New Jersey workers compensation does not specifically provide for pain and suffering awards. The benefits that you may be considering is for a permanent partial disability related to your arm, elbow or hand. From your posting, it appears as though you have accepted a proposed settlement offer. If that is the case, then you would be going to court to appear in front of a Judge of Workers Compensation so that the settlement offer and acceptance can be approved by the court. All settlements on workers compensation cases in New Jersey require court approval. Assuming that your case has settled for an agreed upon percentage of permanent partial disability to the affected body part(s), then your two-year right to reopen your case statute of limitation would begin to run from the time that you receive the last payment of benefits under that agreed-upon settlement.
In the event you are not clear about the difference between a pain-and-suffering award, which would be applicable to a personal injury case, and a functional impairment award for permanent partial disability, which would apply to workers compensation case, you should review that matter in great detail with your workers compensation attorney if you have one.
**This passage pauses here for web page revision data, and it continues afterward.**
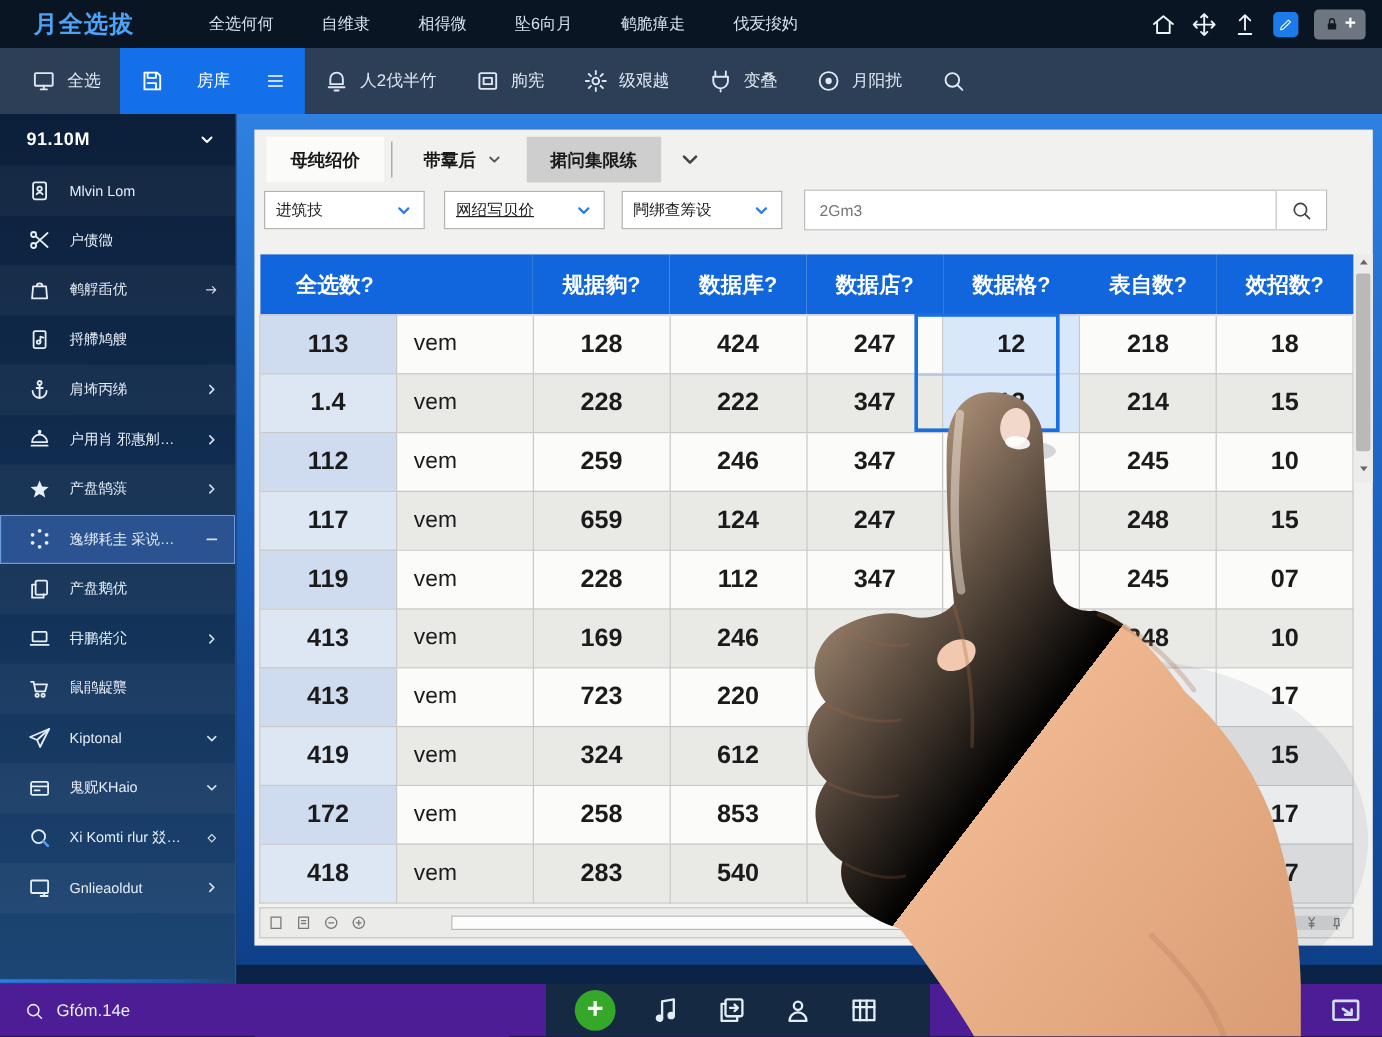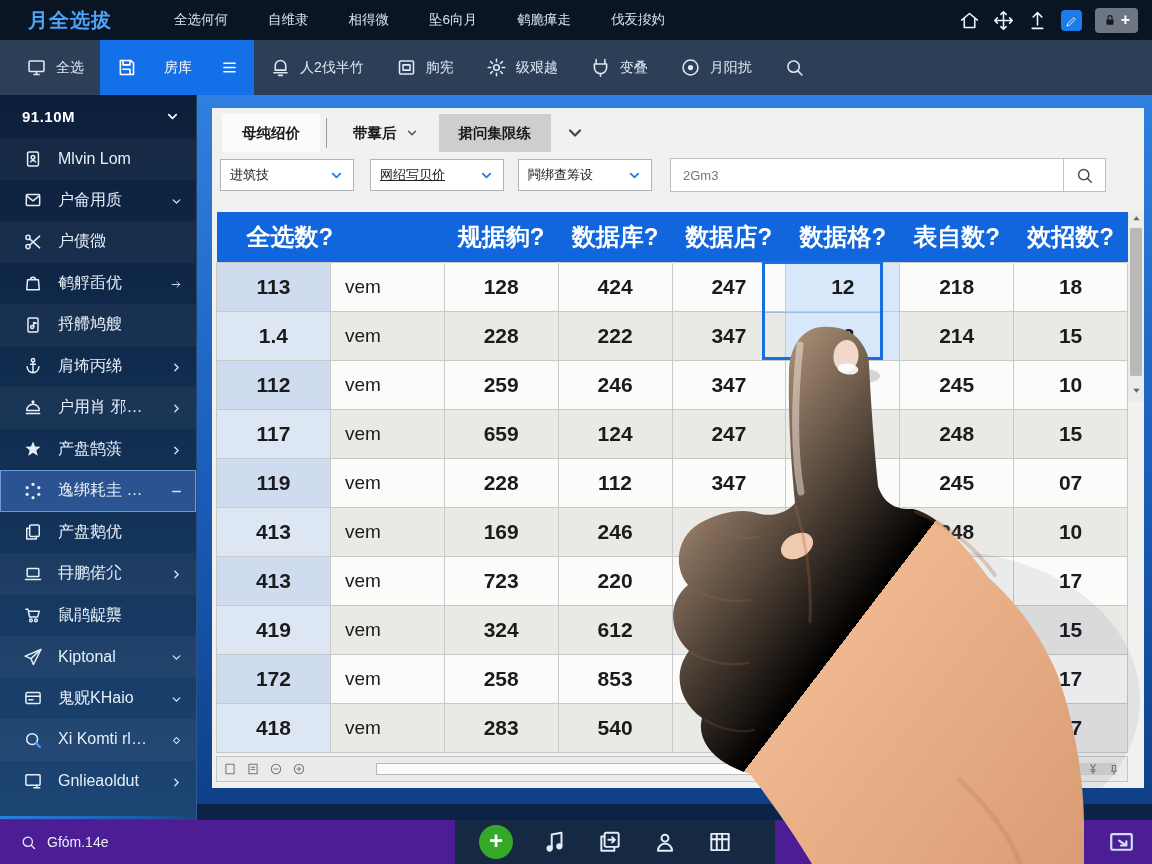--- a/index.html
+++ b/index.html
@@ -50,7 +50,7 @@
   #sb-header .chev{margin-left:auto;width:15px;height:15px;color:#fff;}
   #sb-header .chev svg{width:100%;height:100%;}
   .side-item{display:flex;align-items:center;height:41.5px;padding:0 13px 0 23px;gap:15px;
-    color:#e6eef8;font-size:16px;white-space:nowrap;overflow:hidden;cursor:pointer;}
+    color:#e6eef8;font-size:12px;white-space:nowrap;overflow:hidden;cursor:pointer;}
   .side-item:nth-child(odd){background:rgba(255,255,255,.04);}
   .side-item.active{background:#2b5391;box-shadow:inset 0 0 0 1px #6a9ad8;}
   .side-item .sicon{flex:0 0 20px;width:20px;height:20px;}

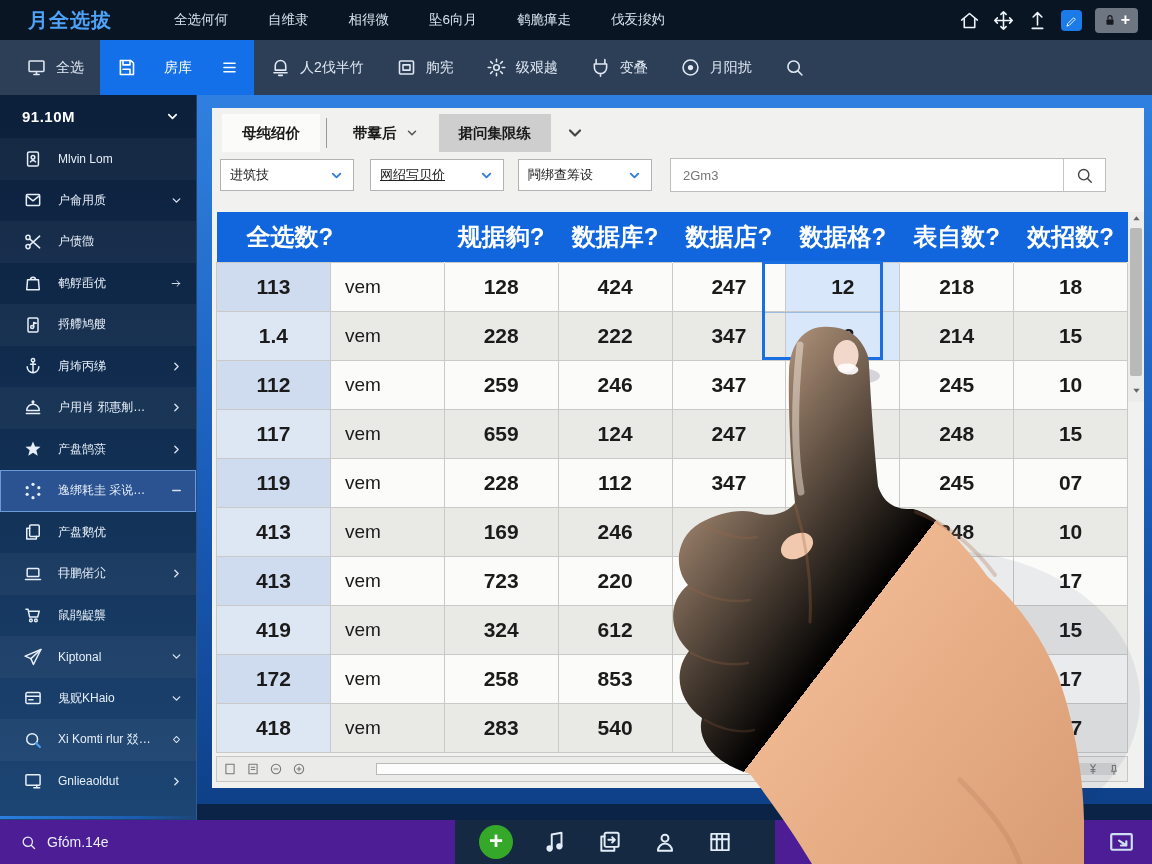--- a/index.html
+++ b/index.html
@@ -267,16 +267,6 @@
               <path d="M9 15.5a3.5 3.5 0 0 1 6 0"></path>
             </svg></span>
           <span class="slabel">Mlvin Lom</span>
-        </div>
-        <div class="side-item">
-          <span class="sicon"><svg viewBox="0 0 24 24" fill="none" stroke="currentColor" stroke-width="1.8" stroke-linecap="round" stroke-linejoin="round">
-              <rect x="4" y="5.5" width="16" height="13" rx="1"></rect>
-              <path d="m4.5 7 7.5 6L19.5 7"></path>
-            </svg></span>
-          <span class="slabel">户侖用质</span>
-          <span class="strail"><svg viewBox="0 0 24 24" fill="none" stroke="currentColor" stroke-width="2.6" stroke-linecap="round" stroke-linejoin="round">
-              <path d="m6 9 6 6 6-6"></path>
-            </svg></span>
         </div>
         <div class="side-item">
           <span class="sicon"><svg viewBox="0 0 24 24" fill="none" stroke="currentColor" stroke-width="1.8" stroke-linecap="round" stroke-linejoin="round">

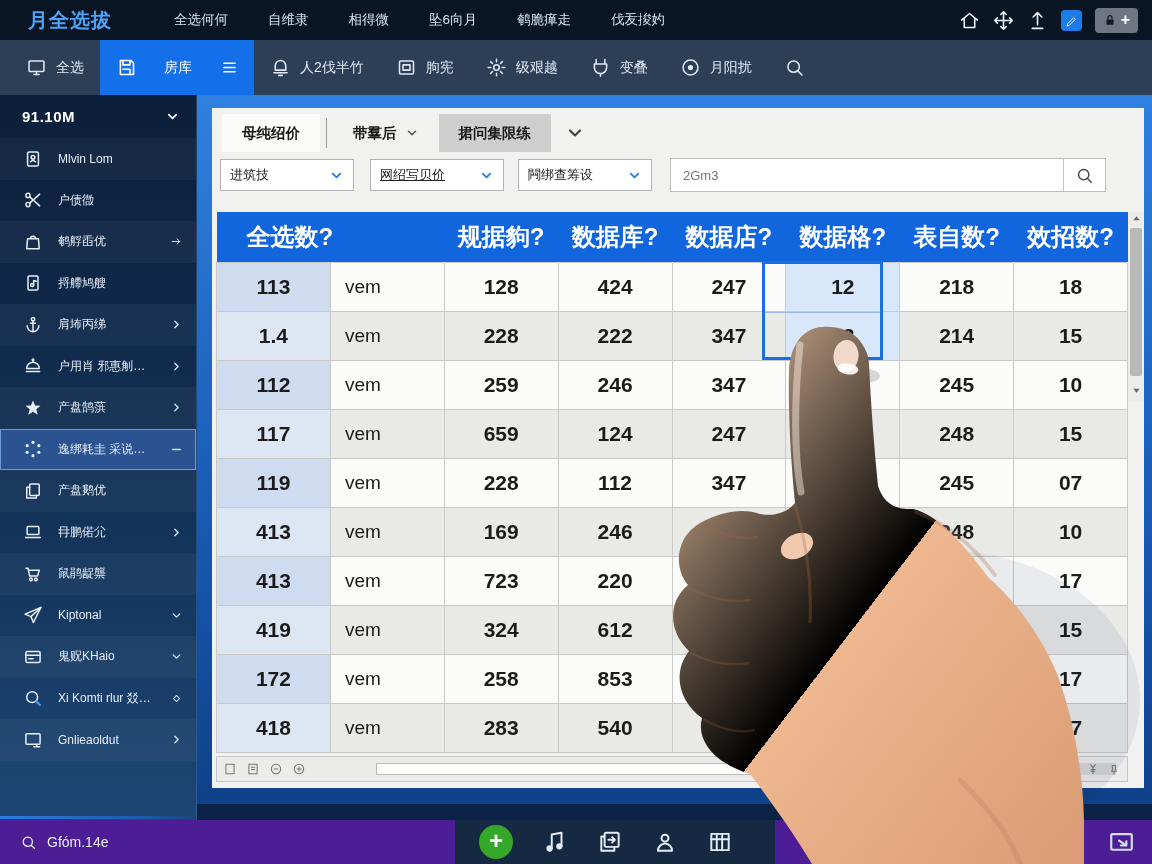--- a/index.html
+++ b/index.html
@@ -96,7 +96,7 @@
   
   #tablewrap{position:absolute;left:4px;top:104px;width:912px;}
   table{border-collapse:collapse;table-layout:fixed;width:912px;}
-  th{background:#1166dd;color:#fff;font-size:24px;font-weight:700;height:50px;text-align:center;
+  th{background:#1166dd;color:#fff;font-size:18px;font-weight:700;height:50px;text-align:center;
     padding:0;border-right:1px solid rgba(255,255,255,.0);}
   th.h0{text-align:left;padding-left:30px;}
   td{height:49px;text-align:center;font-size:21px;font-weight:700;color:#1b1b1b;

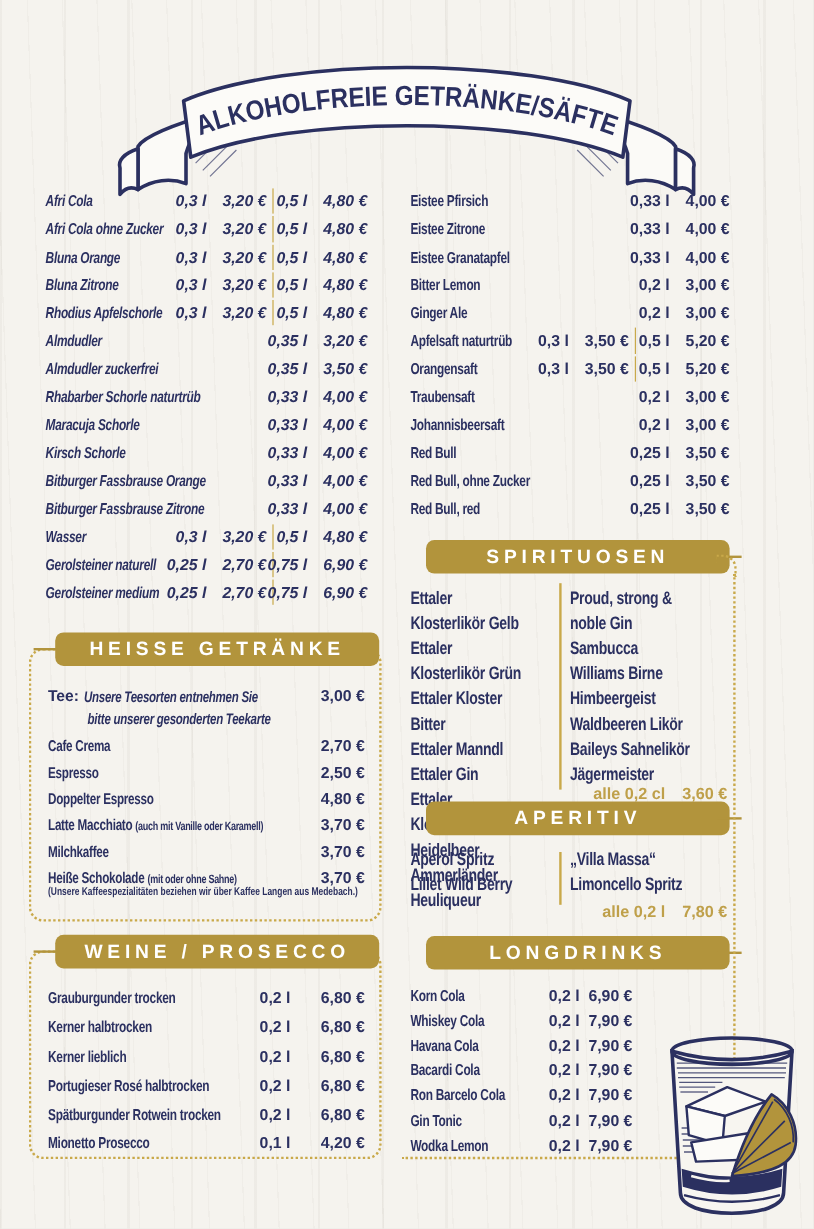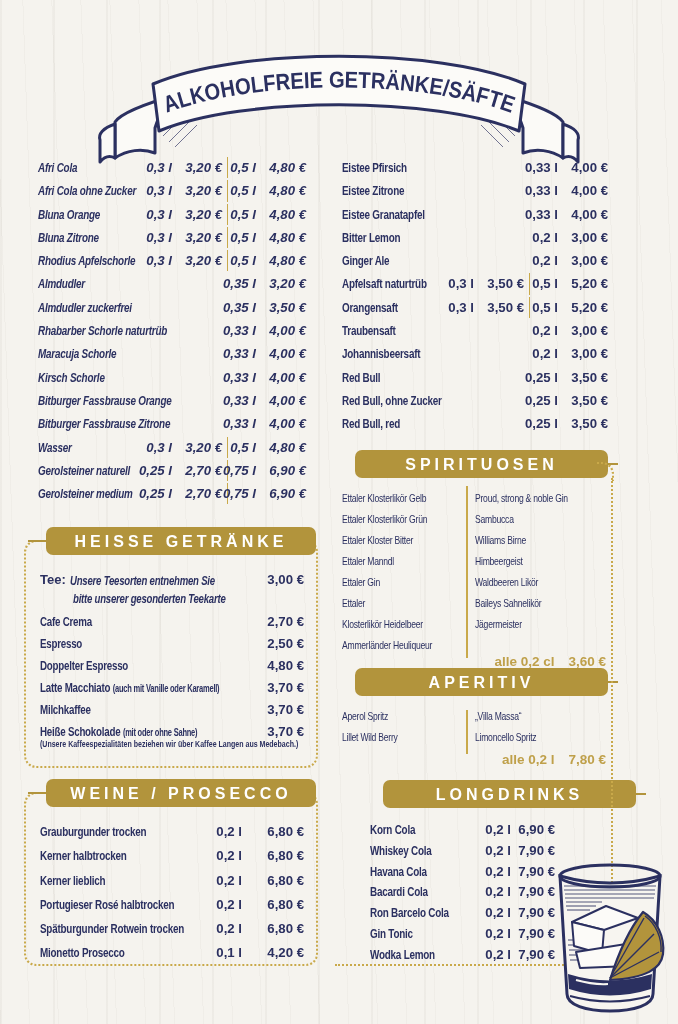--- a/index.html
+++ b/index.html
@@ -69,7 +69,7 @@
   #aperitiv  { top:668px; height:112px; }
   #longdrinks{ top:780px; height:186px;margin-left:28px; }
 
-  .sp-col { position:absolute; top:38px; font-size:11px; font-weight:normal; line-height:21px; }
+  .sp-col { position:absolute; top:38px; font-size:15px; font-weight:bold; line-height:21px; }
   .sp-col.a { left:0; width:124px; }
   .sp-col.b { left:133px; width:133px; }
   .sp-item { white-space:pre-line; transform:scaleX(0.78); transform-origin:left center; letter-spacing:-0.3px; }

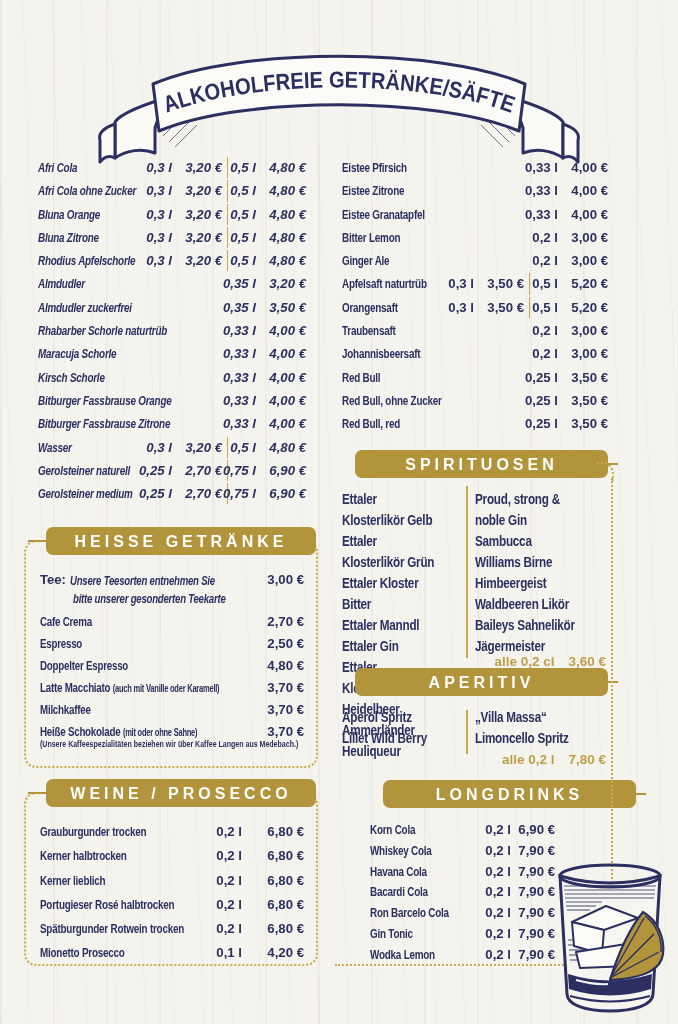--- a/index.html
+++ b/index.html
@@ -67,7 +67,7 @@
                            border-top:2px solid #b2943c; }
   #spirits   { top:450px; height:216px; }
   #aperitiv  { top:668px; height:112px; }
-  #longdrinks{ top:780px; height:186px;margin-left:28px; }
+  #longdrinks{ top:780px; height:186px; }
 
   .sp-col { position:absolute; top:38px; font-size:15px; font-weight:bold; line-height:21px; }
   .sp-col.a { left:0; width:124px; }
If not, and you have additional questions, please respond and I would be happy to try to assist you in greater detail.
I wish you the best of luck with your situation.
Dear Bus Driver,
Unfortunately, the NJ law of workers' compensation does not allow injured workers to sue for pain and suffering. The law recognizes only your loss of function. When you were in court you testified about your injuries and how they impair your ability to work and go about the activities of your daily life. The Judge approved your settlement award after hearing your testimony.
If your condition becomes worse, you should consider filing papers with the court to re-open your case. You may need more treatment, including another surgery. Whether or not you receive more treatment, you may receive an increase in your award.
I urge you to discuss this with an attorney before your two years pass. Once two years have passed from the date you recieved your award, you cannot re-open this case. This means that you will not receive any of the additional benefits to which you may be entitled.
Pamela J. Johnson
Workers compensation and lawsuits in court are two different things. Workers compensation includes specific benefits specified in state statutes. But, 'pain and suffering' is not one of them. It is highly adviseable that you have a workers compensation attorney review the claim to be certain that your recovery is optimized.